I nod my head as if this makes perfect sense. Then I stand unmoving in the same position.
"Um...did you hear me?" Tall boy asks.
"Yeah...but I have two trolleys. I can't run with them both. Losing control is inevitable."
"Oh...Well, I'll just take this one," Tall boy reaches for the trolley I am handling with my right hand. I hold on tight to it. It has my CDs on it. "Or not..."
"Sorry," I say looking up again so Tall Boy can tell I am being sincere, "But that one has my music on it. Could you just take this one?" I point to the other trolley.

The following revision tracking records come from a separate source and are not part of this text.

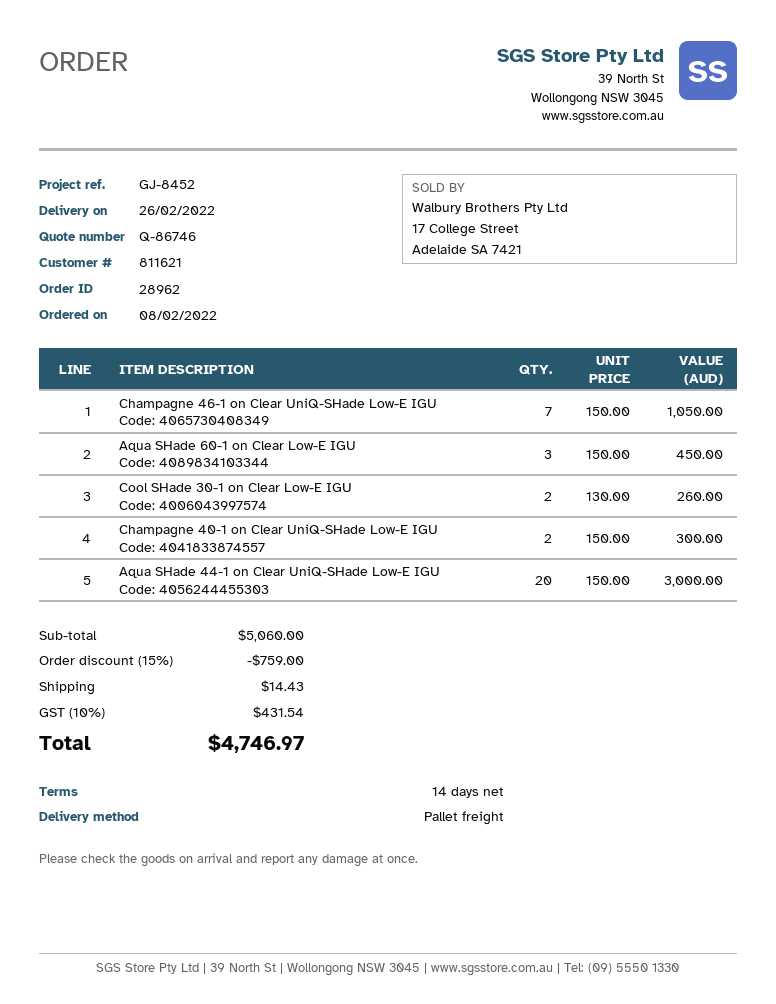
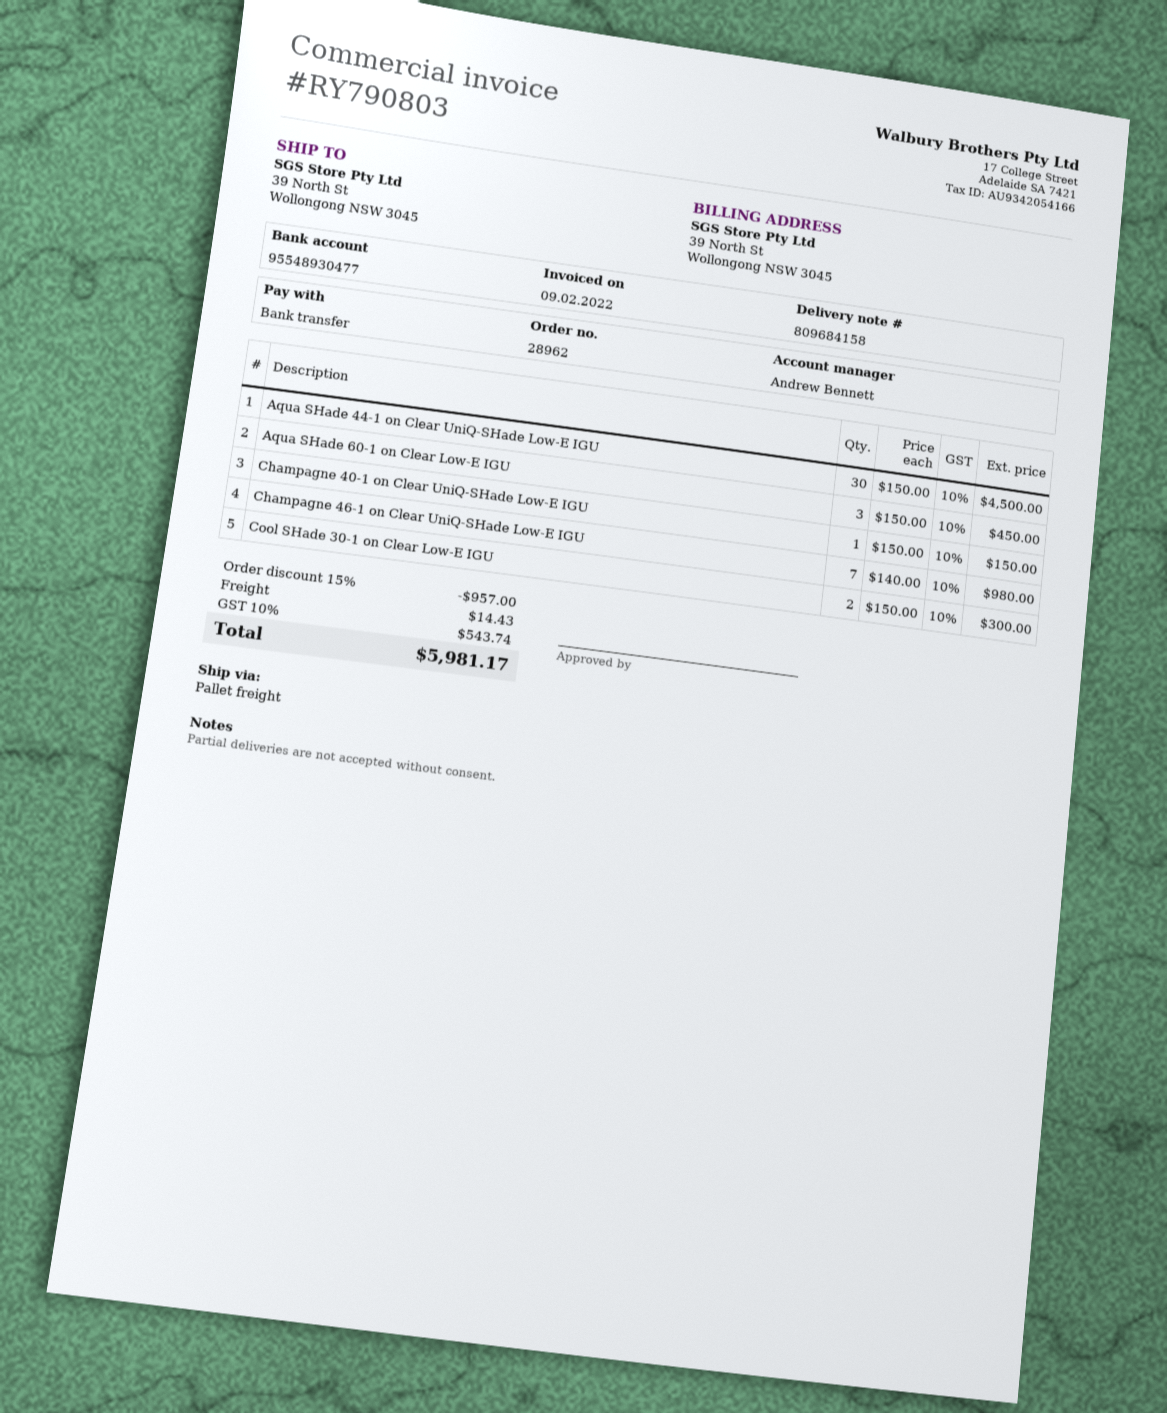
Champagne 46-1 on Clear UniQ-SHade Low-E IGU: 7 x 150.00 = 1050.00 -> 7 x 140.00 = 980.00
Cool SHade 30-1 on Clear Low-E IGU: 2 x 130.00 = 260.00 -> 2 x 150.00 = 300.00
Champagne 40-1 on Clear UniQ-SHade Low-E IGU: 2 x 150.00 = 300.00 -> 1 x 150.00 = 150.00
Aqua SHade 44-1 on Clear UniQ-SHade Low-E IGU: 20 x 150.00 = 3000.00 -> 30 x 150.00 = 4500.00
discount: 15% = 759.00 -> 15% = 957.00
tax: 10% = 431.54 -> 10% = 543.74
total: 4746.97 -> 5981.17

"Oh, yeah, sure." Tall Boy says 'yeah' weird. He says it like theirs an 'r' at the end. "Yeahr". English people and their strange accents.
He takes my other trolley and we face the barrier. Tall Boy casually, me like you would face the man who had murdered your best friend.
"One..." Tall Boy says. I find it strange calling him Tall Boy in my head. He should have a name. People in England have names right. Mentally slap self. Of course people in England have names! They're not another species. Just think of them as Canadians with OCD for tea and a lisp. Mentally slap self again. A lisp that turns their h's to r's?
"Wait. Do you have a name?" I ask, rather stupidly in my opinion.
"Yeah," yeahr, "Does it matter?"
"Well, I am trusting you with a) my luggage and b) my consciousness if I were to run into a solid wall."
"True. My name's Albus Potter. What's your name?" Albus says sticking out a hand to shake.
"The name's Eddy. Just Eddy," I look down at his hand. I grab it in a brief shake, "White man," then wrap my thumb around his and clash palms, "Black man," pull my hand back and do the spider man sign, "Spider man," curl my fingers into a fist and bump his still extended hand, "Superman."
Albus looks at me like I've truly lost my mind and then says with a slightly crooked smile, "You are the strangest person I have ever met Just Eddy."
"Why thank you Albus Potter."
We turn and face the wall.
"One...Two...Three!" We run at the wall and promptly disappear.